* Data supplied:
Start of Block

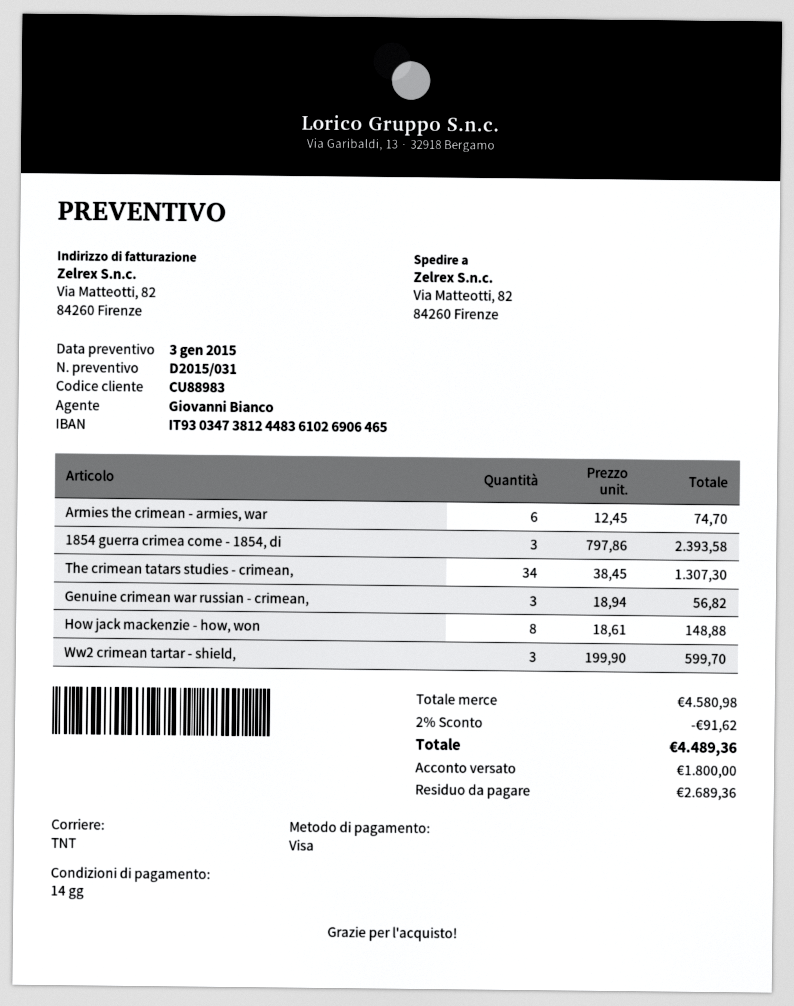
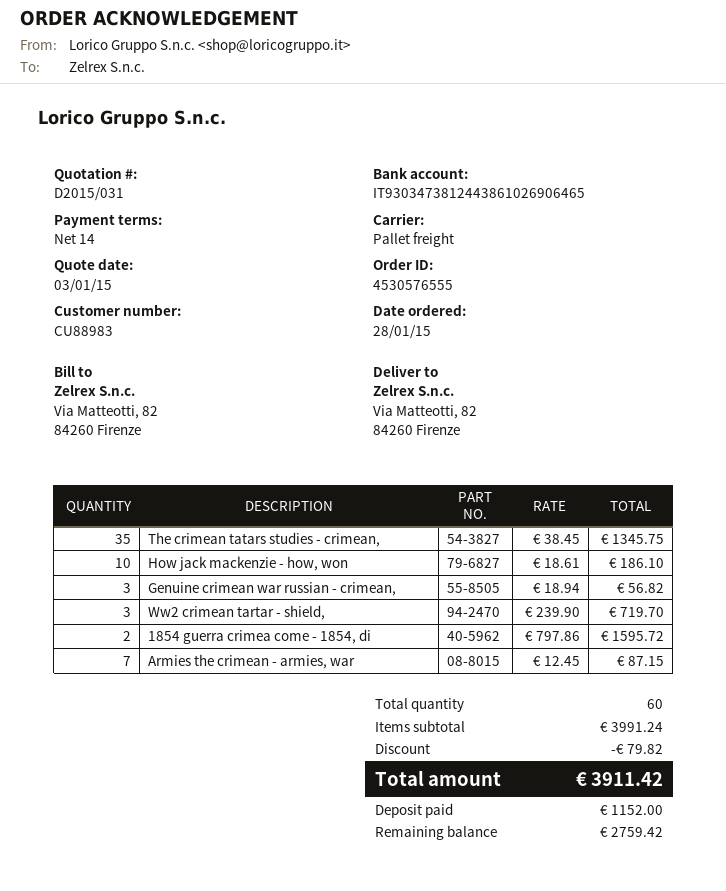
bank account: IT9303473812448361026906465 -> IT9303473812443861026906465
shipping method: TNT -> pallet freight
Armies the crimean - armies, war: 6 x 12.45 = 74.70 -> 7 x 12.45 = 87.15
1854 guerra crimea come - 1854, di: 3 x 797.86 = 2393.58 -> 2 x 797.86 = 1595.72
The crimean tatars studies - crimean,: 34 x 38.45 = 1307.30 -> 35 x 38.45 = 1345.75
How jack mackenzie - how, won: 8 x 18.61 = 148.88 -> 10 x 18.61 = 186.10
Ww2 crimean tartar - shield,: 3 x 199.90 = 599.70 -> 3 x 239.90 = 719.70
subtotal: 4580.98 -> 3991.24
discount: 91.62 -> 79.82
total: 4489.36 -> 3911.42
deposit: 1800.00 -> 1152.00
balance: 2689.36 -> 2759.42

End of Block

* Work task: Set all of the records down once more, letter for letter, with the images removed.

* Exercise solution:
bank account: IT9303473812448361026906465 -> IT9303473812443861026906465
shipping method: TNT -> pallet freight
Armies the crimean - armies, war: 6 x 12.45 = 74.70 -> 7 x 12.45 = 87.15
1854 guerra crimea come - 1854, di: 3 x 797.86 = 2393.58 -> 2 x 797.86 = 1595.72
The crimean tatars studies - crimean,: 34 x 38.45 = 1307.30 -> 35 x 38.45 = 1345.75
How jack mackenzie - how, won: 8 x 18.61 = 148.88 -> 10 x 18.61 = 186.10
Ww2 crimean tartar - shield,: 3 x 199.90 = 599.70 -> 3 x 239.90 = 719.70
subtotal: 4580.98 -> 3991.24
discount: 91.62 -> 79.82
total: 4489.36 -> 3911.42
deposit: 1800.00 -> 1152.00
balance: 2689.36 -> 2759.42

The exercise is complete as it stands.